INFORMATION GIVEN:
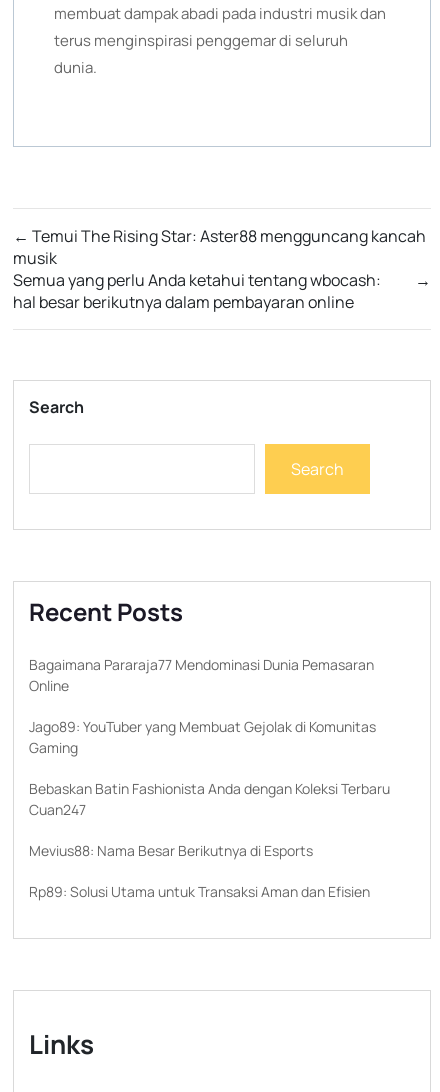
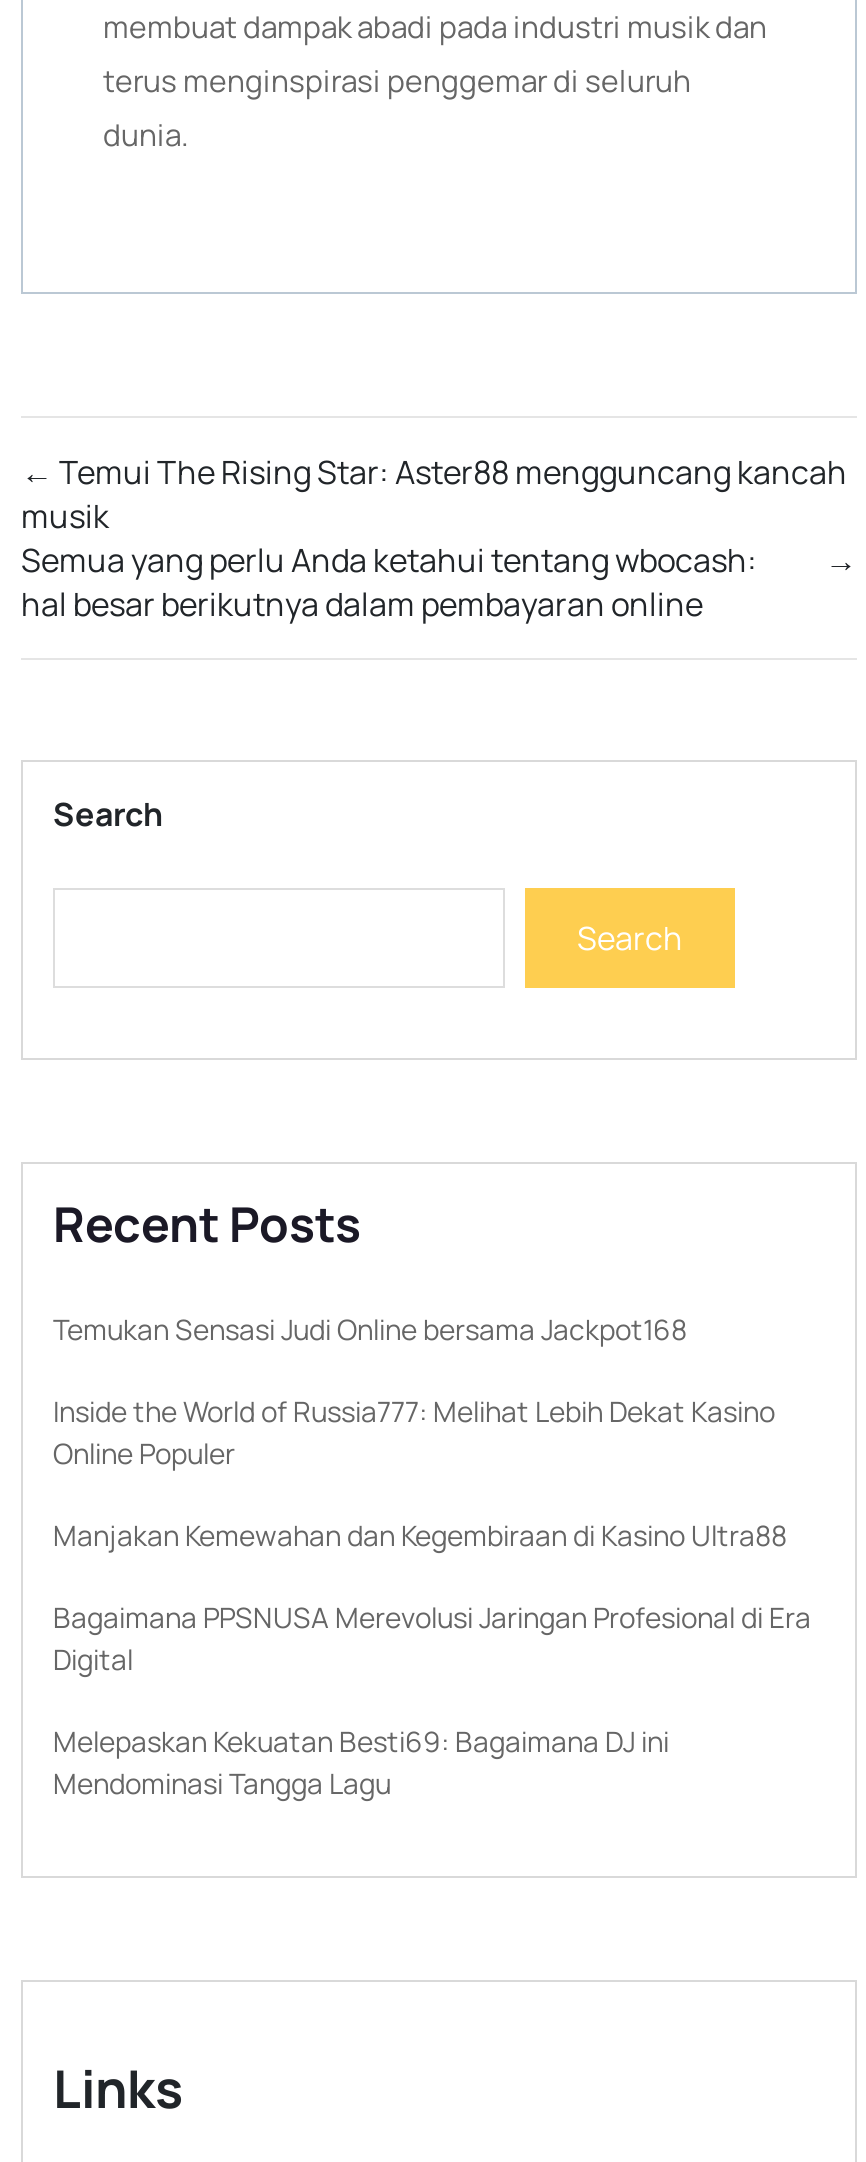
- Bagaimana Pararaja77 Mendominasi Dunia Pemasaran
- Online
+ Temukan Sensasi Judi Online bersama Jackpot168

- Jago89: YouTuber yang Membuat Gejolak di Komunitas
- Gaming
+ Inside the World of Russia777: Melihat Lebih Dekat Kasino
+ Online Populer

- Bebaskan Batin Fashionista Anda dengan Koleksi Terbaru
- Cuan247
+ Manjakan Kemewahan dan Kegembiraan di Kasino Ultra88

- Mevius88: Nama Besar Berikutnya di Esports
+ Bagaimana PPSNUSA Merevolusi Jaringan Profesional di Era
+ Digital

- Rp89: Solusi Utama untuk Transaksi Aman dan Efisien
+ Melepaskan Kekuatan Besti69: Bagaimana DJ ini
+ Mendominasi Tangga Lagu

AIM OF THE EXERCISE: Look through the listing above and copy each line with the word "Kasino" in it.

TASK OUTPUT:
+ Inside the World of Russia777: Melihat Lebih Dekat Kasino
+ Manjakan Kemewahan dan Kegembiraan di Kasino Ultra88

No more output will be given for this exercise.